Pedro Sánchez defiende la prohibición de vehículos de combustión en la UE, mientras otros países piden su flexibilización

La postura del presidente español contrasta con la de grandes países productores de automóviles en Europa ante la Comisión Europea.

Publicado: 15 de diciembre de 2025, 02:43

La preocupación por el futuro de la industria automotriz en Europa se ha intensificado a raíz de la propuesta de la Comisión Europea de prohibir la venta de coches nuevos con motores de combustión para 2035, generando un intenso debate en España. El presidente Pedro Sánchez ha manifestado su firme apoyo a la prohibición, pidiendo mantener el veto en contraste con otros países como Alemania, Francia e Italia, que solicitan una flexibilización de la normativa y han propuesto incluso un aplazamiento de la prohibición a 2040.

Sánchez argumenta que la electrificación de la industria es crucial y que cualquier relajación podría comprometer la transición hacia un mercado de coches eléctricos.

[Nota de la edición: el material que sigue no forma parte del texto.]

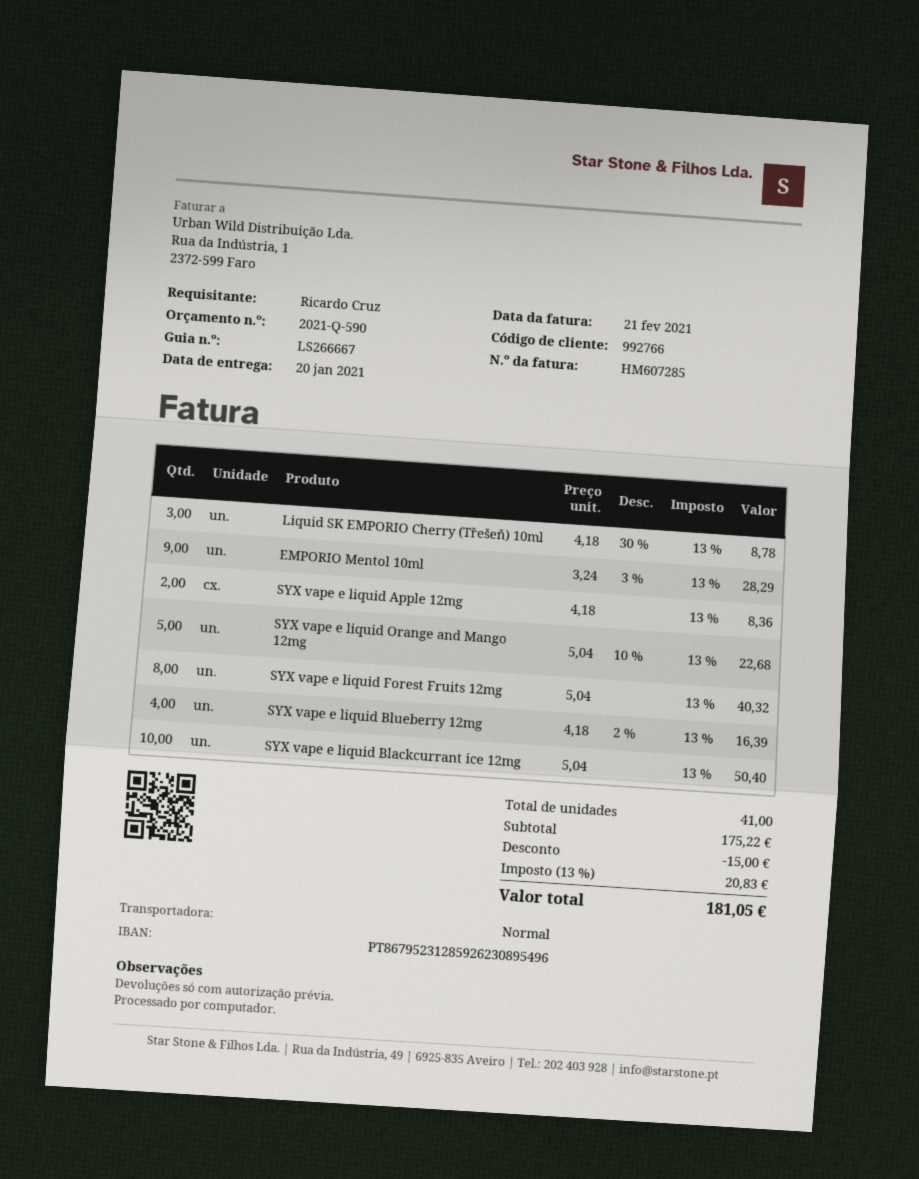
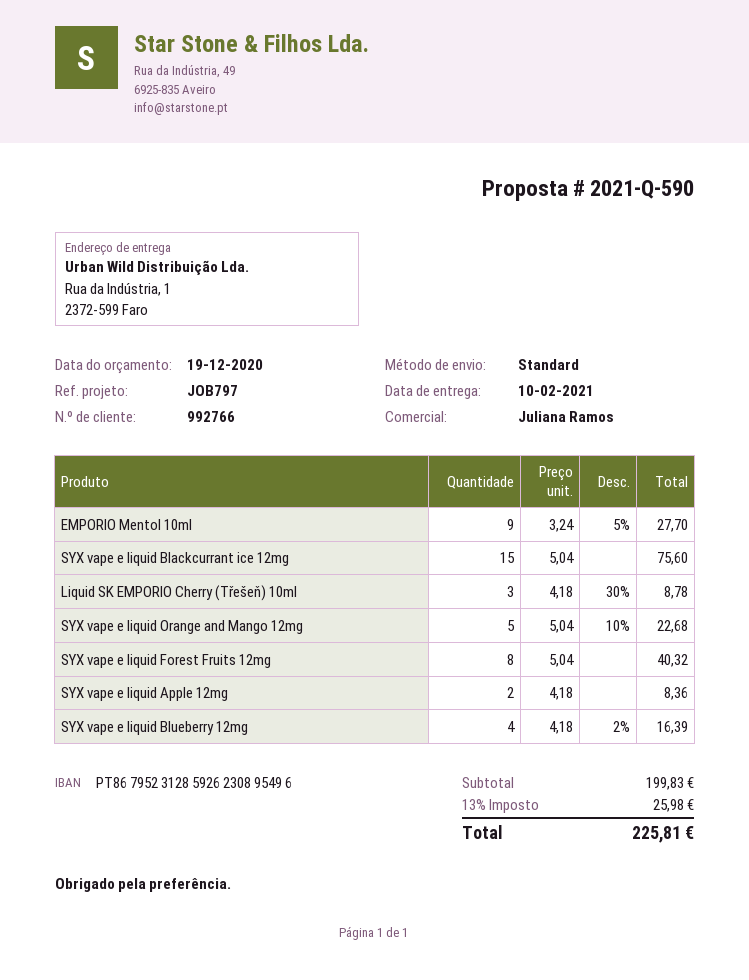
delivery date: 2021-01-20 -> 2021-02-10
EMPORIO Mentol 10ml: 9 x 3.24 - 3% = 28.29 -> 9 x 3.24 - 5% = 27.70
SYX vape e liquid Blackcurrant ice 12mg: 10 x 5.04 = 50.40 -> 15 x 5.04 = 75.60
subtotal: 175.22 -> 199.83
discount: 15.00 -> none
tax: 13% = 20.83 -> 13% = 25.98
total: 181.05 -> 225.81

En su misiva a la presidenta de la Comisión Europea, Ursula von der Leyen, reiteró su oposición a que se permita la venta de vehículos con motor de combustión más allá de 2035. “Rechazamos que los vehículos con motor de combustión u otras tecnologías sin viabilidad probada puedan seguir comercializándose más allá de 2035”, escribió Sánchez, advirtiendo sobre los riesgos de que una relajación normativa podría afectar la competitividad futura de la industria europea y aumentar el desempleo en el sector.

La industria automotriz española está bajo presión, ya que representa el 10% del PIB y alrededor del 9% del empleo nacional, con un 89% de su producción destinada a la exportación. Cambios regulatorios pueden tener un impacto significativo en la economía, especialmente si se consideran los leves avances hacia vehículos eléctricos. Aún así, las ventas de coches eléctricos en España solo representan el 7% del total del mercado actual, lo que plantea dudas sobre la viabilidad de la transición.

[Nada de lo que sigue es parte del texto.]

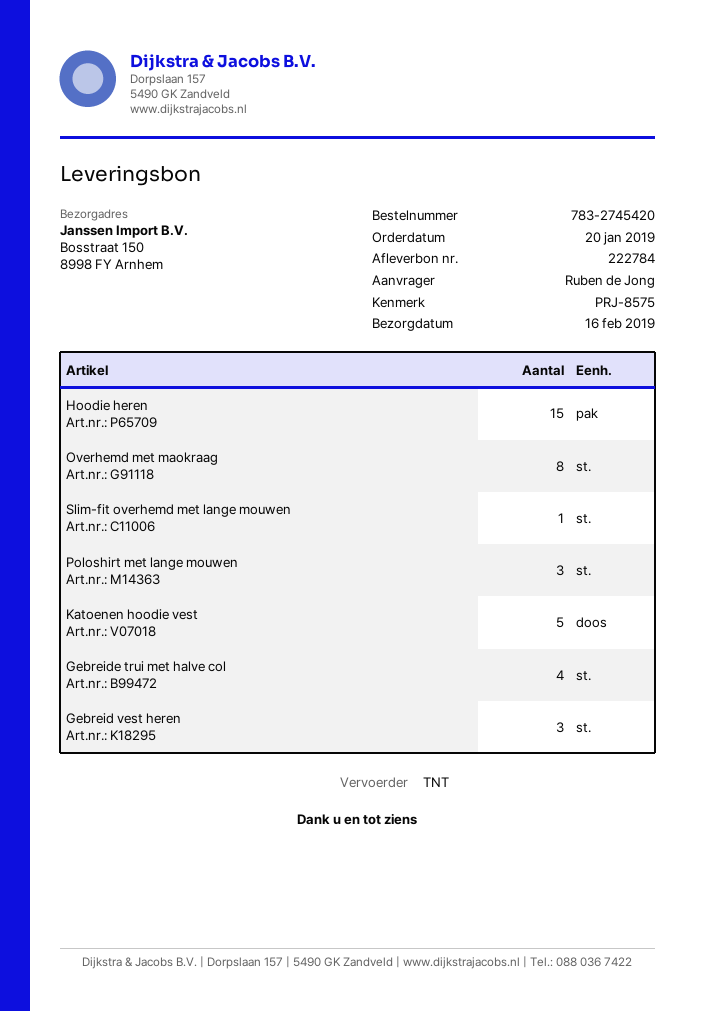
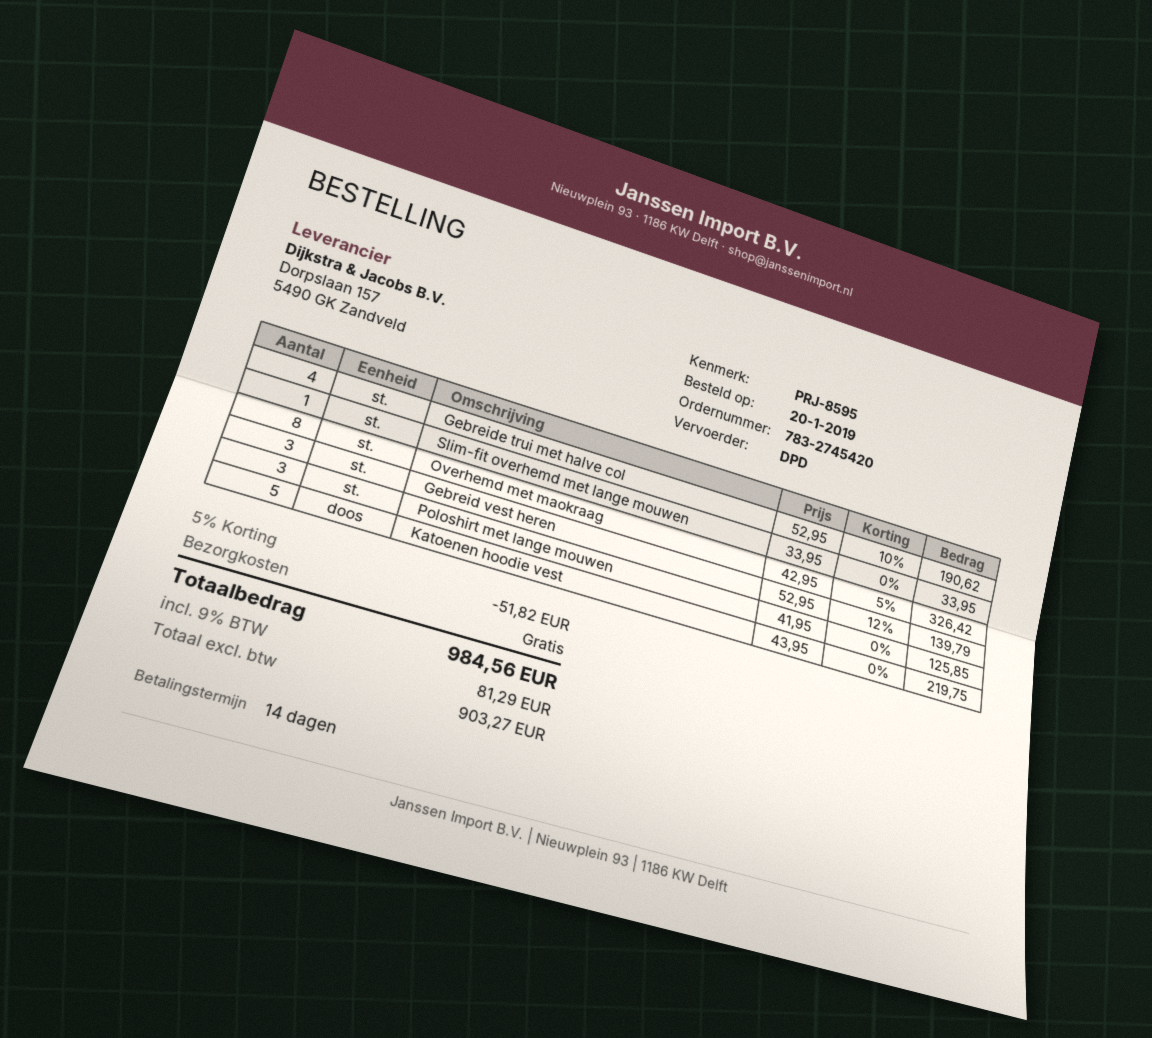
reference: PRJ-8575 -> PRJ-8595
shipping method: TNT -> DPD
Hoodie heren: 15 -> none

La situación está acompañada de presiones hacia la Comisión Europea para reconsiderar estos plazos. Mientras algunos proponen un enfoque más flexible que incluya vehículos híbridos, la Comisión Europea se encuentra en una encrucijada, teniendo que decidir si ampliar el plazo o mantener la prohibición. En los próximos días, se espera que se presente una propuesta que podría modificar la postura de Sánchez en relación a las demandas de otros miembros de la UE, con potenciales repercusiones para la industria automotriz. Además, se ha informado que la proporción de vehículos eléctricos en el sector empresarial debería aumentar, con el objetivo de que uno de cada dos vehículos de empresa sea eléctrico para 2027.